#### Provided data
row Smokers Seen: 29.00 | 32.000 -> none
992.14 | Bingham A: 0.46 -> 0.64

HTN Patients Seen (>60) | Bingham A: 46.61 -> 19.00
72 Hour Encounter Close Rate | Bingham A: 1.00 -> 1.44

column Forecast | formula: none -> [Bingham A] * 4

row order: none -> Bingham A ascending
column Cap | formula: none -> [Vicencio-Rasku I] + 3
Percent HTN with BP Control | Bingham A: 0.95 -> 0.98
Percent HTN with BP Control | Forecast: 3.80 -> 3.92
########
Restate the full material word for word.

row Smokers Seen: 29.00 | 32.000 -> none
992.14 | Bingham A: 0.46 -> 0.64

HTN Patients Seen (>60) | Bingham A: 46.61 -> 19.00
72 Hour Encounter Close Rate | Bingham A: 1.00 -> 1.44

column Forecast | formula: none -> [Bingham A] * 4

row order: none -> Bingham A ascending
column Cap | formula: none -> [Vicencio-Rasku I] + 3
Percent HTN with BP Control | Bingham A: 0.95 -> 0.98
Percent HTN with BP Control | Forecast: 3.80 -> 3.92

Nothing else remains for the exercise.